● **The data**:
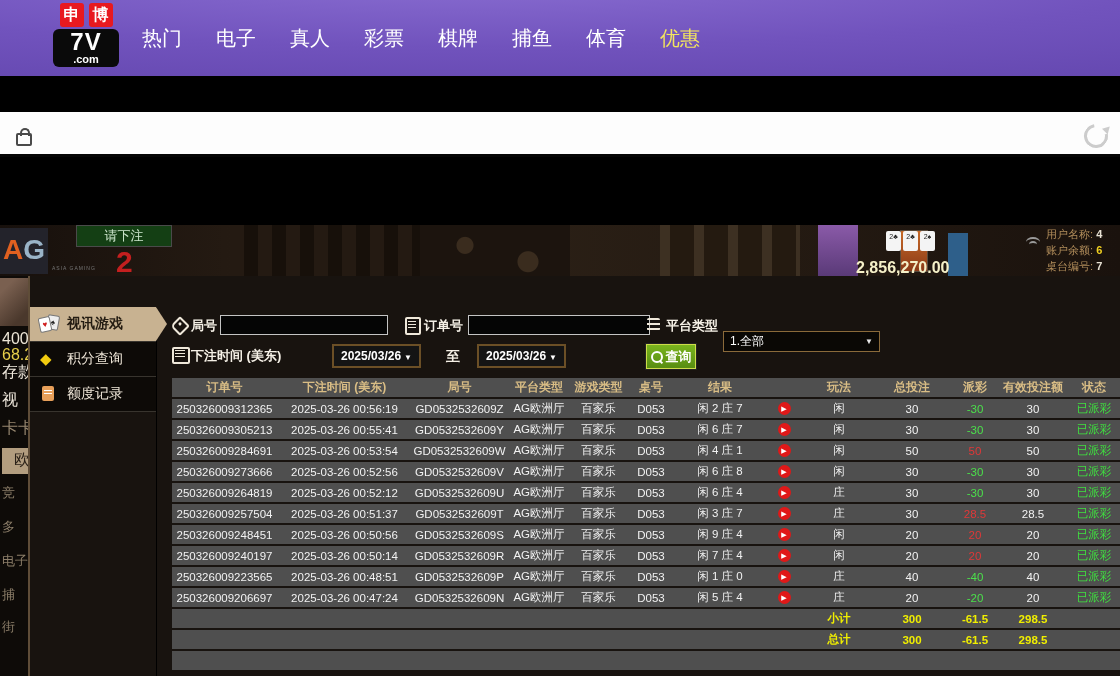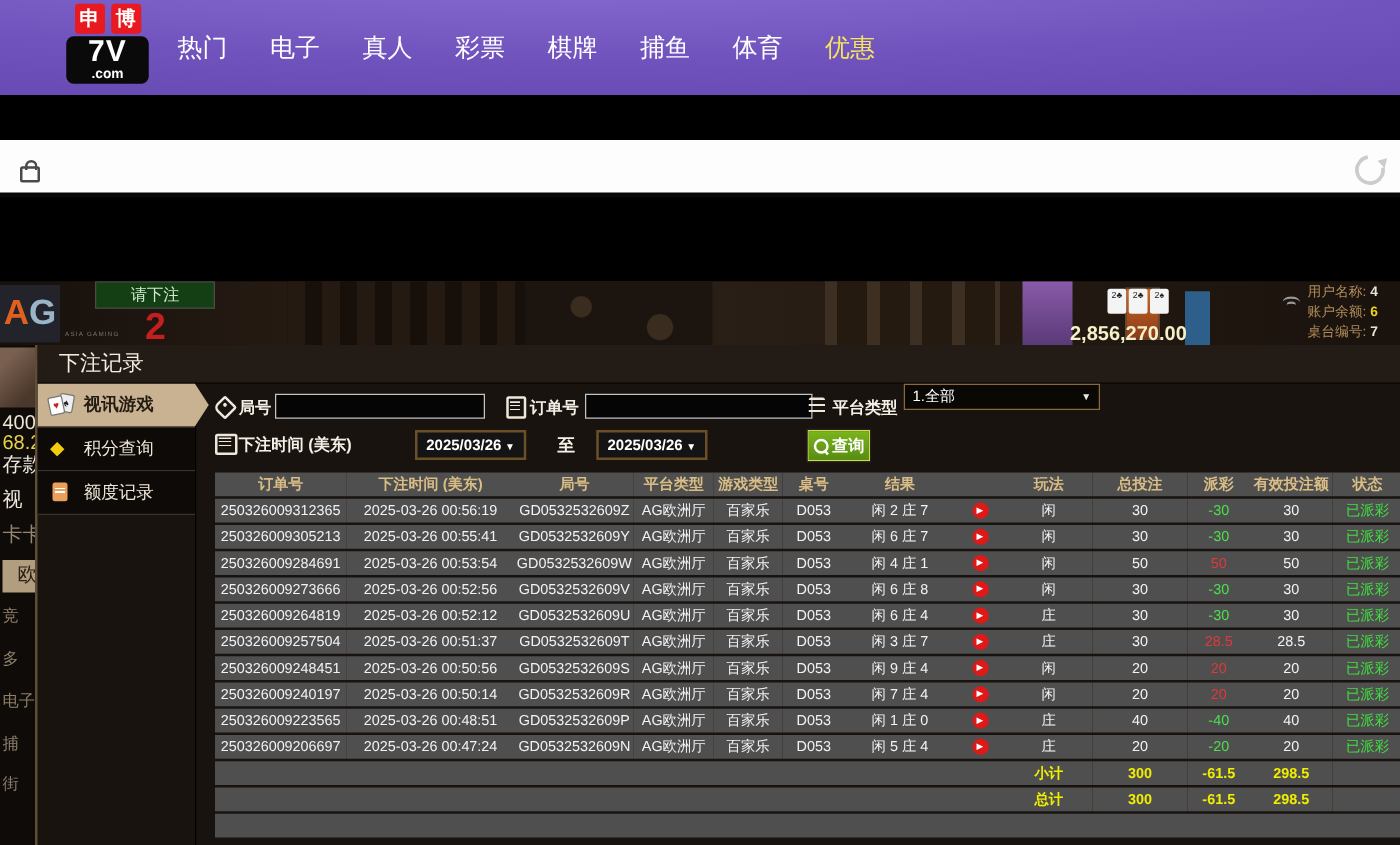--- a/index.html
+++ b/index.html
@@ -117,21 +117,21 @@
        border-radius:2px 2px 2px 5px;transform:rotate(45deg);}
   .tag::after{content:'';position:absolute;left:2px;top:2px;width:3px;height:3px;border-radius:50%;background:#efe8da;}
   .clip{position:absolute;left:248px;top:10px;width:12px;height:14px;border:2px solid #efe8da;border-radius:2px;}
   .clip::before{content:'';position:absolute;left:1px;top:2px;width:8px;height:8px;
        background:repeating-linear-gradient(#efe8da 0 1px,transparent 1px 3px);}
   .plat-i{position:absolute;left:490px;top:11px;width:13px;height:13px;
        background:repeating-linear-gradient(180deg,#efe8da 0 2px,transparent 2px 5px);border-radius:2px;}
   .cal{position:absolute;left:15px;top:40px;width:14px;height:13px;border:2px solid #efe8da;border-radius:2px;}
   .cal::before{content:'';position:absolute;left:1px;top:1px;width:10px;height:9px;
        background:repeating-linear-gradient(#efe8da 0 1px,transparent 1px 3px);}
-  .selbox{position:absolute;left:566px;top:0;width:157px;height:21px;background:#0a0805;
+  .selbox{position:absolute;left:566px;top:24px;width:157px;height:21px;background:#0a0805;
        border:1px solid #8a6a3a;box-sizing:border-box;color:#fff;font-size:12px;line-height:19px;
        padding:0 6px;cursor:pointer;}
   .scaret{position:absolute;right:6px;top:0;font-size:8px;color:#e8e8e8;}
   .datebox{position:absolute;top:37px;width:89px;height:24px;background:#141414;
        border:2px solid #6b4f26;box-sizing:border-box;color:#fff;font-size:12px;font-weight:bold;
        text-align:center;line-height:20px;cursor:pointer;}
   .datebox .dcaret{font-size:8px;margin-left:3px;}
   .d-from{left:175px;} .d-to{left:320px;}
   .to-lbl{left:289px;top:41px;font-size:14px;}
   .qbtn{position:absolute;left:489px;top:37px;width:50px;height:25px;box-sizing:border-box;
@@ -223,21 +223,20 @@
         <span class="frag frag-4">卡卡</span>
         <span class="frag frag-5">欧洲</span>
         <span class="frag frag-6">竞</span>
         <span class="frag frag-7">多</span>
         <span class="frag frag-8">电子</span>
         <span class="frag frag-9">捕</span>
         <span class="frag frag-10">街</span>
       </div>
 
     <div class="panel">
-      <div class="panel-title">下注记录</div>
       <div class="sidebar" id="sidebar">
           <div class="side-item active">
             <span class="sicon">
               <i class="card c2">♠</i>
               <i class="card c1">♥</i>
             </span>
             <span>视讯游戏</span>
           </div>
           <div class="side-item">
             <span class="sicon">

● **Problem statement**: The listing above should be repeated word for word, pictures removed.

● **Written response**:
--- a/index.html
+++ b/index.html
@@ -117,21 +117,21 @@
        border-radius:2px 2px 2px 5px;transform:rotate(45deg);}
   .tag::after{content:'';position:absolute;left:2px;top:2px;width:3px;height:3px;border-radius:50%;background:#efe8da;}
   .clip{position:absolute;left:248px;top:10px;width:12px;height:14px;border:2px solid #efe8da;border-radius:2px;}
   .clip::before{content:'';position:absolute;left:1px;top:2px;width:8px;height:8px;
        background:repeating-linear-gradient(#efe8da 0 1px,transparent 1px 3px);}
   .plat-i{position:absolute;left:490px;top:11px;width:13px;height:13px;
        background:repeating-linear-gradient(180deg,#efe8da 0 2px,transparent 2px 5px);border-radius:2px;}
   .cal{position:absolute;left:15px;top:40px;width:14px;height:13px;border:2px solid #efe8da;border-radius:2px;}
   .cal::before{content:'';position:absolute;left:1px;top:1px;width:10px;height:9px;
        background:repeating-linear-gradient(#efe8da 0 1px,transparent 1px 3px);}
-  .selbox{position:absolute;left:566px;top:0;width:157px;height:21px;background:#0a0805;
+  .selbox{position:absolute;left:566px;top:24px;width:157px;height:21px;background:#0a0805;
        border:1px solid #8a6a3a;box-sizing:border-box;color:#fff;font-size:12px;line-height:19px;
        padding:0 6px;cursor:pointer;}
   .scaret{position:absolute;right:6px;top:0;font-size:8px;color:#e8e8e8;}
   .datebox{position:absolute;top:37px;width:89px;height:24px;background:#141414;
        border:2px solid #6b4f26;box-sizing:border-box;color:#fff;font-size:12px;font-weight:bold;
        text-align:center;line-height:20px;cursor:pointer;}
   .datebox .dcaret{font-size:8px;margin-left:3px;}
   .d-from{left:175px;} .d-to{left:320px;}
   .to-lbl{left:289px;top:41px;font-size:14px;}
   .qbtn{position:absolute;left:489px;top:37px;width:50px;height:25px;box-sizing:border-box;
@@ -223,21 +223,20 @@
         <span class="frag frag-4">卡卡</span>
         <span class="frag frag-5">欧洲</span>
         <span class="frag frag-6">竞</span>
         <span class="frag frag-7">多</span>
         <span class="frag frag-8">电子</span>
         <span class="frag frag-9">捕</span>
         <span class="frag frag-10">街</span>
       </div>
 
     <div class="panel">
-      <div class="panel-title">下注记录</div>
       <div class="sidebar" id="sidebar">
           <div class="side-item active">
             <span class="sicon">
               <i class="card c2">♠</i>
               <i class="card c1">♥</i>
             </span>
             <span>视讯游戏</span>
           </div>
           <div class="side-item">
             <span class="sicon">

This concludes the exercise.